(Task instructions)
Below are the entries. Transcribe exactly the lines from the one with "- sudo chmod 755 /opt/bin/wallpaper/noaa-wallpaper.sh" through the one with "- Feel free to use, report or comment", ends included, and leave out all others.

(Data shown)
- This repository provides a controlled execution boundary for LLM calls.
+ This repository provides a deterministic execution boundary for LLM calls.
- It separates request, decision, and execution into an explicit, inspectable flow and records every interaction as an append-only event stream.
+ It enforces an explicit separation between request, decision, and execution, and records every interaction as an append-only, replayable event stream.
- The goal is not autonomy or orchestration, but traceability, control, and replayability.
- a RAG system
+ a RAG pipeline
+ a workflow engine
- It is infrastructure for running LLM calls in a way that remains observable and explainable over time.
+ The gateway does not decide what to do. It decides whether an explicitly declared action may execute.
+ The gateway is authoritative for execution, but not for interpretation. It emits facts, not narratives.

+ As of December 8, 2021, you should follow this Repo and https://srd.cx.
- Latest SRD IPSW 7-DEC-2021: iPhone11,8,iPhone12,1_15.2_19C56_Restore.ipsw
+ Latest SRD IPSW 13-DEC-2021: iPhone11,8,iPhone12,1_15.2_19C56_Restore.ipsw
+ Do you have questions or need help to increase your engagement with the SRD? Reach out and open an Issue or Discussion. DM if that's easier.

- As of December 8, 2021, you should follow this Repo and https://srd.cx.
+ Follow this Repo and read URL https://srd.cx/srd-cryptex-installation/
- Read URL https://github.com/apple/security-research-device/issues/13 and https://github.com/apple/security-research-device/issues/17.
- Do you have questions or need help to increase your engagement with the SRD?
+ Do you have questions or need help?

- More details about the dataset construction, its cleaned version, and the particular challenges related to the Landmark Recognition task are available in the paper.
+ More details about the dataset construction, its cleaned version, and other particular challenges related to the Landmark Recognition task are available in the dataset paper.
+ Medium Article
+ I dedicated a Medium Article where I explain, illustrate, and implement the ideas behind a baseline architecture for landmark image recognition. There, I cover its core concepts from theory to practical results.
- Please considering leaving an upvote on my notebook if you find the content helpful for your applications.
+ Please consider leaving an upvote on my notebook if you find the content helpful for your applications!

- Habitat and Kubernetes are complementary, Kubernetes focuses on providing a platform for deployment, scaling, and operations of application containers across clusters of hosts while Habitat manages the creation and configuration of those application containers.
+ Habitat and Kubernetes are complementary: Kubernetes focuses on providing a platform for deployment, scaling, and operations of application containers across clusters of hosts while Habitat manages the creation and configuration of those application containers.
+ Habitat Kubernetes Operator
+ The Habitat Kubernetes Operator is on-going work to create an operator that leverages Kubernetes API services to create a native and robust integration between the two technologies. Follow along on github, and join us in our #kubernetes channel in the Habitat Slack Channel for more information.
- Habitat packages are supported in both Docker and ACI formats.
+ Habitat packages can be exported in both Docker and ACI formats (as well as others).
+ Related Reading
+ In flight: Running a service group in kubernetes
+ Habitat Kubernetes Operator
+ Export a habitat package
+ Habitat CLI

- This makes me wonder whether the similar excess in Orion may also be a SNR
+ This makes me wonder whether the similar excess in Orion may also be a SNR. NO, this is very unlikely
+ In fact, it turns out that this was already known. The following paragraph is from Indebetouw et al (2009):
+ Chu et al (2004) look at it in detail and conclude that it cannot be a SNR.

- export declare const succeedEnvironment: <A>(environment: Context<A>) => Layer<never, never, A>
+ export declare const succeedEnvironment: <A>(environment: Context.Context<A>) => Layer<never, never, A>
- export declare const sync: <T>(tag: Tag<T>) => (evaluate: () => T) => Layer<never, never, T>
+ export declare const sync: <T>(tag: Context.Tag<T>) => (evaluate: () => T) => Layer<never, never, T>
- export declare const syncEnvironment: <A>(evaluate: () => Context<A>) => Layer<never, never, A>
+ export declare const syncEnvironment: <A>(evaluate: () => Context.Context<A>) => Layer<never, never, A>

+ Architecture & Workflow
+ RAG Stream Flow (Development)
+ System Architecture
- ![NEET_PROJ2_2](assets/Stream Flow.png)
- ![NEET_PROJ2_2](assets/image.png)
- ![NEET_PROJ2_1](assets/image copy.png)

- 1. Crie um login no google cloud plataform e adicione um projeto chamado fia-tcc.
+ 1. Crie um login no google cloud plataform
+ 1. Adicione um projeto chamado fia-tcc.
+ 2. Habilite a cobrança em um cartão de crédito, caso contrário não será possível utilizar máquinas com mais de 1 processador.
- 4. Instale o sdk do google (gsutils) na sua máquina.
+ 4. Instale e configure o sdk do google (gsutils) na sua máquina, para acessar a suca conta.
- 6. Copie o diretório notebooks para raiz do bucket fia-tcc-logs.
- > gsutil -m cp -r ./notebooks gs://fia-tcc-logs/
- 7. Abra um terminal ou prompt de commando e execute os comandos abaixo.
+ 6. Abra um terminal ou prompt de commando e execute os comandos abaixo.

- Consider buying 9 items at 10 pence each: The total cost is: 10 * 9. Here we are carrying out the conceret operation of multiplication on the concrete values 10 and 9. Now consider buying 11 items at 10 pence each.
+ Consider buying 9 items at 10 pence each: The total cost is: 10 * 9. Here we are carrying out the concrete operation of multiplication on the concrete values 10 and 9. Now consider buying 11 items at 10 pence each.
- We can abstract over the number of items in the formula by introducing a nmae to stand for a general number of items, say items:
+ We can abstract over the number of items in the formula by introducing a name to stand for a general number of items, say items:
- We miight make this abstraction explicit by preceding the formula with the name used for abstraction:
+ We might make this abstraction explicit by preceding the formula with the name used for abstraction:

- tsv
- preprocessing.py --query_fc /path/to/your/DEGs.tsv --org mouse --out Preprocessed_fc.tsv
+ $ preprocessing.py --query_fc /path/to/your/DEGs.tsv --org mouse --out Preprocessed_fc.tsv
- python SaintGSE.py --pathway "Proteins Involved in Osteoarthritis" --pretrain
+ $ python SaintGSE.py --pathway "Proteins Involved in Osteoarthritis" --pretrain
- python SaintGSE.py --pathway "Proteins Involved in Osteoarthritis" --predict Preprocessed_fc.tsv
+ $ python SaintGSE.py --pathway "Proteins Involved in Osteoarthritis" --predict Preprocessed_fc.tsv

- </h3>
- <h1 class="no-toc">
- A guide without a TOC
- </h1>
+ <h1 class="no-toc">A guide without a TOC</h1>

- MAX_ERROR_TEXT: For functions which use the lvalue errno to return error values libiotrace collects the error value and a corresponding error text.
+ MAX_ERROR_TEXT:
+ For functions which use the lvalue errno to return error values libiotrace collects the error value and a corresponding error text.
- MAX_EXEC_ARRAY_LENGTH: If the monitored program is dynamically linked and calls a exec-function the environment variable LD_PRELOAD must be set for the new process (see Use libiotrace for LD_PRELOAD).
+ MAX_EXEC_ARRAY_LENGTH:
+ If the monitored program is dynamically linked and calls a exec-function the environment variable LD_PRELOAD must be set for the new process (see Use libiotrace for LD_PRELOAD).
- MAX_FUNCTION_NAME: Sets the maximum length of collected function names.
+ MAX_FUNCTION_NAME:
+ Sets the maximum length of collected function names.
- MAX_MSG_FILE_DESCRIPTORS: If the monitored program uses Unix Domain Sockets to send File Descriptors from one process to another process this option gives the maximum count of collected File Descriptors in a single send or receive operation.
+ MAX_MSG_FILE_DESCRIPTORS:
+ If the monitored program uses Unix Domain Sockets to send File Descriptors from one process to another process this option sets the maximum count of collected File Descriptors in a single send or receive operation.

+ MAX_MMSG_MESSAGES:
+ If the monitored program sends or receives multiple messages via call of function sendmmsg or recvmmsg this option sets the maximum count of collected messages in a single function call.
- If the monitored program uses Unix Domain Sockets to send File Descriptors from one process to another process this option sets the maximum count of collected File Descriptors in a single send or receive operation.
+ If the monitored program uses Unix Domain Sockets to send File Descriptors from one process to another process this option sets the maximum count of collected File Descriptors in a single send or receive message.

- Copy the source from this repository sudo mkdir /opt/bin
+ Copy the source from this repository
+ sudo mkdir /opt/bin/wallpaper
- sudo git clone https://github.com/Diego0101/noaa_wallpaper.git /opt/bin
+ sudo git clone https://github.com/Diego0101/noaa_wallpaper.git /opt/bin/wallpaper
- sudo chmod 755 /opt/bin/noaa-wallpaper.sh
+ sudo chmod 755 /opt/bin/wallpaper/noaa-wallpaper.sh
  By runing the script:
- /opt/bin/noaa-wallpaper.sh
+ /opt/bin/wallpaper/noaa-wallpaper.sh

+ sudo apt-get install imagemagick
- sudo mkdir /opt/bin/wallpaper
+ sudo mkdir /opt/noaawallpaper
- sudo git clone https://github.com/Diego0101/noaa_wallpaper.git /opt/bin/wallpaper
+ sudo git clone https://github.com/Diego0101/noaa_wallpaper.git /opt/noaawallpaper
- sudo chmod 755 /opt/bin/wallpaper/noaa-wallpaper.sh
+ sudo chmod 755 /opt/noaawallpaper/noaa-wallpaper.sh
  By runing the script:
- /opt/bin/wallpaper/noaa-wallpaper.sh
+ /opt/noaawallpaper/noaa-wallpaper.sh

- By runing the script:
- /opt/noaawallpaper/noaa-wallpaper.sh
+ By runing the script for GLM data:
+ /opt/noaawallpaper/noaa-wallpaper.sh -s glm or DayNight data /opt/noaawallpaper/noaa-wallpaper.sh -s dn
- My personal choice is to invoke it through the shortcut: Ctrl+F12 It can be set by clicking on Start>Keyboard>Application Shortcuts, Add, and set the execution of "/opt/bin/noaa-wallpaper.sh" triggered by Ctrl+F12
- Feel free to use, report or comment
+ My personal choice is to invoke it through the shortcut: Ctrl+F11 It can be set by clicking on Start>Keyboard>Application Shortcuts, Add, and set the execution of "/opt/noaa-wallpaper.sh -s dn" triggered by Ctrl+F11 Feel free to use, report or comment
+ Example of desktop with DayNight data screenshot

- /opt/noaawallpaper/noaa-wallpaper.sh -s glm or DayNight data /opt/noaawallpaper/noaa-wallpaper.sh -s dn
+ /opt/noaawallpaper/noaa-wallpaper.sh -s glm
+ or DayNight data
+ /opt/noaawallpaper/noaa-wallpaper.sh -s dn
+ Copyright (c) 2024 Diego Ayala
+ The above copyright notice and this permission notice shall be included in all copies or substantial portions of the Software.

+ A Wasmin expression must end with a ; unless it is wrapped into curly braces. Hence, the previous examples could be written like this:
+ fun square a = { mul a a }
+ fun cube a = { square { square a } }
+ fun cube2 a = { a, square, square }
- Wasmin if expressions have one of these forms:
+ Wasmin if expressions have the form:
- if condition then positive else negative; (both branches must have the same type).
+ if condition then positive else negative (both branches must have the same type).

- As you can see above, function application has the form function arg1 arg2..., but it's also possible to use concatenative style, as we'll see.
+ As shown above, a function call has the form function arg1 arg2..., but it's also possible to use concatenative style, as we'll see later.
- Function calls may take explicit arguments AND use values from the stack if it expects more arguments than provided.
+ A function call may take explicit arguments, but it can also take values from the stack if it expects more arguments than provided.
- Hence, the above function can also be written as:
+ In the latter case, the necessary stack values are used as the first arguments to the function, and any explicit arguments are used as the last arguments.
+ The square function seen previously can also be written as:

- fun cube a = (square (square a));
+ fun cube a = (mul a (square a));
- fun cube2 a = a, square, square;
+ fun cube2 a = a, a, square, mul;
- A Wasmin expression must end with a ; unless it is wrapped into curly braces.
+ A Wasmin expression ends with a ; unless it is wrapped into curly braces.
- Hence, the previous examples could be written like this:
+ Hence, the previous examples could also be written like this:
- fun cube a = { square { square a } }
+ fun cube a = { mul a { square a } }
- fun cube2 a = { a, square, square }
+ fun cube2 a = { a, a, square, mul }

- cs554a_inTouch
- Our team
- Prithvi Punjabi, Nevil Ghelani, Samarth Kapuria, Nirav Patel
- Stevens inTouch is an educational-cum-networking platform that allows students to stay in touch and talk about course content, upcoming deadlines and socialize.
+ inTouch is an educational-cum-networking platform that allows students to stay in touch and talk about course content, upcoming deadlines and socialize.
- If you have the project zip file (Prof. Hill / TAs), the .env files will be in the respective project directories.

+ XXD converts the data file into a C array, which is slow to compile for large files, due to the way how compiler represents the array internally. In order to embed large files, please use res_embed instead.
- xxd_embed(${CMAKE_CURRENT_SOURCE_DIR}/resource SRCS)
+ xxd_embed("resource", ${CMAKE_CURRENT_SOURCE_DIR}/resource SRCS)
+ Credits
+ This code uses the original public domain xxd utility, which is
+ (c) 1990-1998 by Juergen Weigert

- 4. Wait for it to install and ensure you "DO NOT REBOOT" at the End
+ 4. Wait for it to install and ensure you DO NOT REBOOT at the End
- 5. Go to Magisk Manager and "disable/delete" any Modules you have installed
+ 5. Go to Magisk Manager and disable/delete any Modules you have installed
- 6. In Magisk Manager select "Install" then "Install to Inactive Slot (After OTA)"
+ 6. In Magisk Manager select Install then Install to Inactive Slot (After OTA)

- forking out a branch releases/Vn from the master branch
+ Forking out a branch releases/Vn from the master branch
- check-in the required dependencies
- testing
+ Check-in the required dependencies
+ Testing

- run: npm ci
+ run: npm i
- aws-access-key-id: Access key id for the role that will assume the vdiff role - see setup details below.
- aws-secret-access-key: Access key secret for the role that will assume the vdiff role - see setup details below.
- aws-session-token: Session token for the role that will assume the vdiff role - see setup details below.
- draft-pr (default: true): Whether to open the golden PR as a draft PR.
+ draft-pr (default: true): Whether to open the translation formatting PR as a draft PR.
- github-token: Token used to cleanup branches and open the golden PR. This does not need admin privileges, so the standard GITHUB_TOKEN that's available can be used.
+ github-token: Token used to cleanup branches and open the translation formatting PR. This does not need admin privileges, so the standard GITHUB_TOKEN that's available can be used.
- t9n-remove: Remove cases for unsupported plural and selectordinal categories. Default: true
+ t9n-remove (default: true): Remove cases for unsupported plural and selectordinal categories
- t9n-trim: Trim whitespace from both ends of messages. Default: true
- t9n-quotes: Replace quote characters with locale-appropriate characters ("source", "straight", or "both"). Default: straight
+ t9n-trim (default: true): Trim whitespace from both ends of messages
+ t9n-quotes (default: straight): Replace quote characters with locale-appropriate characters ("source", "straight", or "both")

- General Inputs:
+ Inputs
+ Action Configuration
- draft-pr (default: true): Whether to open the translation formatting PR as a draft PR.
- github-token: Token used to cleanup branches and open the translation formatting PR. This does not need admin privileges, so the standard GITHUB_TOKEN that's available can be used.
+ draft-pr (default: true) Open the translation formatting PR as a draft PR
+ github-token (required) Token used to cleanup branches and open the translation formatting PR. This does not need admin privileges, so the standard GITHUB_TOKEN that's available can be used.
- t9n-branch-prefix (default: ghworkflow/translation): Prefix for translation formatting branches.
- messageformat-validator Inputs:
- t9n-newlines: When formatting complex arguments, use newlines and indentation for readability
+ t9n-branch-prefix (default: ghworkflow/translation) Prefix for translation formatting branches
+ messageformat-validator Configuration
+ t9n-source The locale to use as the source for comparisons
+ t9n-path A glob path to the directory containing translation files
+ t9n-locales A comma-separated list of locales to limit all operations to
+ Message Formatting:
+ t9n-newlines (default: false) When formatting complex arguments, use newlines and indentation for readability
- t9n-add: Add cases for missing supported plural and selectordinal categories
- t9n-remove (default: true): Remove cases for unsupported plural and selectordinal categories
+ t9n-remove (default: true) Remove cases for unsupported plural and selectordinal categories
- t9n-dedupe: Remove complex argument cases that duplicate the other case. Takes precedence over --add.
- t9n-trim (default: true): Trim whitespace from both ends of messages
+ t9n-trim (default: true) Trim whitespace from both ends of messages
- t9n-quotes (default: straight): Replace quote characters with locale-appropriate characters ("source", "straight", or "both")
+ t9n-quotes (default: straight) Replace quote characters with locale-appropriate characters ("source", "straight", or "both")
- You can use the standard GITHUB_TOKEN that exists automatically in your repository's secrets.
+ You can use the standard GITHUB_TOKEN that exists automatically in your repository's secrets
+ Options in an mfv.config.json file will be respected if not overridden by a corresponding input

(Answer to this exercise)
- sudo chmod 755 /opt/bin/wallpaper/noaa-wallpaper.sh
+ sudo chmod 755 /opt/noaawallpaper/noaa-wallpaper.sh
  By runing the script:
- /opt/bin/wallpaper/noaa-wallpaper.sh
+ /opt/noaawallpaper/noaa-wallpaper.sh

- By runing the script:
- /opt/noaawallpaper/noaa-wallpaper.sh
+ By runing the script for GLM data:
+ /opt/noaawallpaper/noaa-wallpaper.sh -s glm or DayNight data /opt/noaawallpaper/noaa-wallpaper.sh -s dn
- My personal choice is to invoke it through the shortcut: Ctrl+F12 It can be set by clicking on Start>Keyboard>Application Shortcuts, Add, and set the execution of "/opt/bin/noaa-wallpaper.sh" triggered by Ctrl+F12
- Feel free to use, report or comment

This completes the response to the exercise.